А. Е. Бовин. Я не могу так эмоционально говорить, как Лев Петрович [Делюсин]. Я не занимаюсь искусством, я занимаюсь политикой. С этой точки зрения, мне кажется, [я] не согласился бы с тем, что главная тема [спектакля] — это конфликт поэта с обществом. Мне как раз кажется, что [его] главная тема — соединенность судеб. Потому что судьба нашего общества драматична. Здесь были лагеря, война, культ личности, послевоенные сложности и другое. И приблатненные песни — это тоже судьба нашего общества. ‹…› Песни Высоцкого, его стихи отразили все эти этапы. Конечно, не все у него было благополучно, все мы это знаем прекрасно, и все это неплохо отражено в спектакле. В этом смысле спектакль очень точен, потому что он не пытается сделать поэта розовым, изобразить его просто на манер шансонье, а показывает его сложную противоречивую судьбу ‹…›. Так мне показалось из того, что я увидел.

Мне думается, что именно с точки зрения партийной это очень важно, потому что мы не хотим, чтобы о нашей истории пели и говорили Солженицын и Галич. Мы должны об этом говорить так, как хотим сами, с нашей точки зрения. ‹…›

Большое спасибо товарищам, которые это сделали!

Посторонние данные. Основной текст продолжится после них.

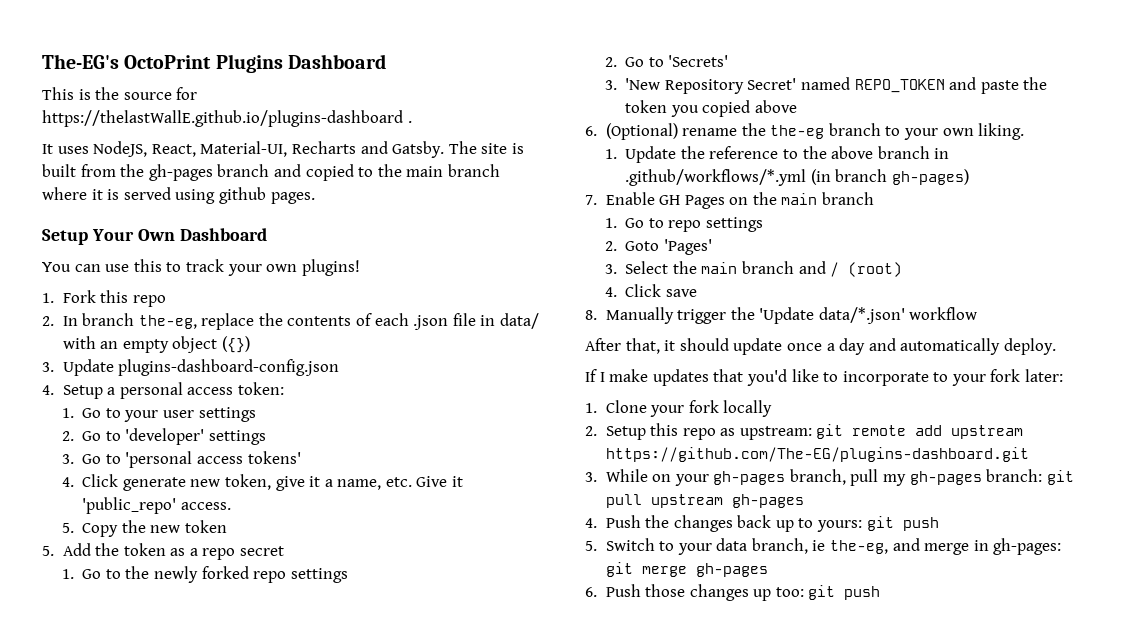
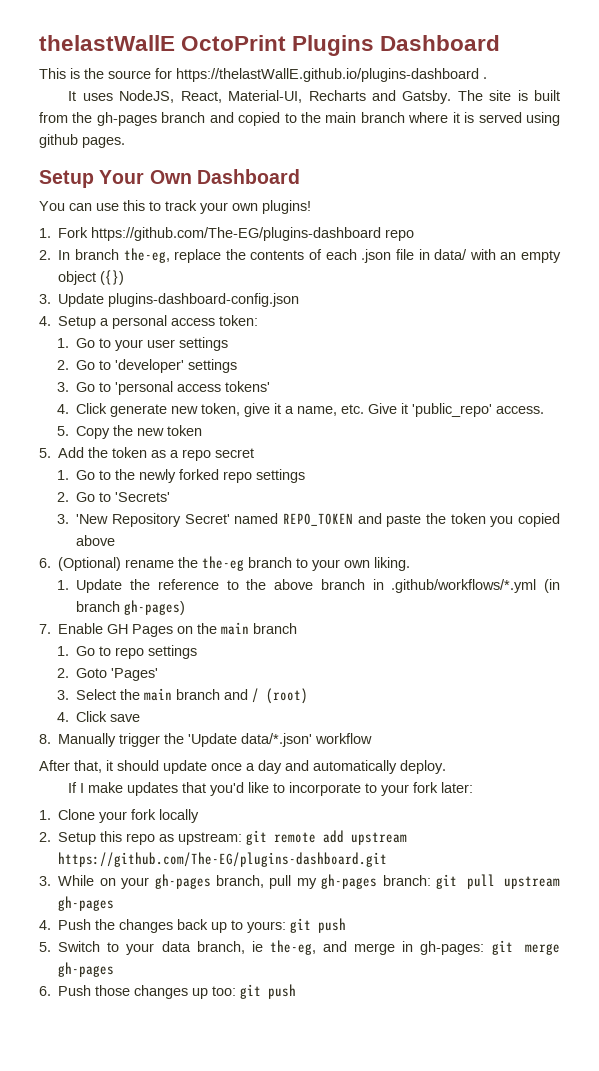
- The-EG's OctoPrint Plugins Dashboard
+ thelastWallE OctoPrint Plugins Dashboard
- 1. Fork this repo
+ 1. Fork https://github.com/The-EG/plugins-dashboard repo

Б. А. Можаев. Я подробно уже говорил по поводу спектакля, но, очевидно, надо делать это еще и еще.

Обращаюсь к Вам[1025]. Вы говорите, что со всем знакомы, читали материалы… Но я должен Вам возразить, так как только что услышал несколько неожиданное для меня суждение — и не просто суждение человека, посмотревшего спектакль, но суждение целого Управления об этом спектакле, многие представители которого и не были на просмотре. Прежде всего, меня удивило Ваше главное заявление, основной Ваш довод, будто здесь показан конфликт поэта с обществом. В чем, простите, Вы видите этот конфликт? В том, что некоторые товарищи из Вашего круга не допускали Высоцкого на сцену? Это не конфликт поэта с обществом! Эдак Вы и мне завтра скажете, что поскольку Шкодин и Покаржевский не пускают меня на сцену (у меня не пропустили без всякой понятной для меня причины две комедии — „Живой“ и еще одну, которую оттеснили, на нее тоже есть ЛИТ)[1026], то у меня тоже конфликт с обществом?! С Вами, с прежним начальником Вашего Управления Покаржевским был конфликт. Но это не значит, что у меня был конфликт с обществом. ‹…› …это не по отношению ко всему обществу, а по отношению к частным проявлениям жизни нашего общества. Мы эти частные проявления обязаны обсуждать не только в таком кругу, но и выносить на сцену, на суд широкой публики. Да, то, что вам порой кажется недозволенным, всем другим покажется обыденным. ‹…›

Что касается критических мотивов, прозвучавших в этом спектакле, то они, как сказали Лев Петрович [Делюсин] и Александр Евгеньевич [Бовин], звучат как раз в нужном направлении и русле, к которому призывают нас решения партии и правительства, особенно последнее решение, прозвучавшее с трибуны XXVI съезда и впрямую связанное с нашей жизнью, — что мы обязаны честно, критически, осмысленно относиться к таким частным проявлениям теневых сторон нашей жизни. И давать право писать об этом … мы обязаны, как сказал Александр Евгеньевич ‹…›.

Гражданская линия в этом спектакле чрезвычайно ясна. Необыкновенное общественное лицо поэта проступило в нем в полную силу.

К сожалению, в отдельных слоях нашего общества сложилось мнение о Высоцком, как о поэте приблатненного направления, авторе песен пустякового жанра. Но такие вещи, как критика самого себя, „жлоба и труса в себе“, — это чрезвычайно жесткое к себе отношение.

Великолепны его тревожные стихи о войне. Они мне всегда нравились. Темы геройства, подвига, тема земли, звучащие в полной мощи сопротивления. А песня истребителя[1027] — разве это не голос заговорившего Гастелло, разве это не о тех, кто шел в пике и умирал не с проклятьем, а с мыслью — „мир вашему дому“!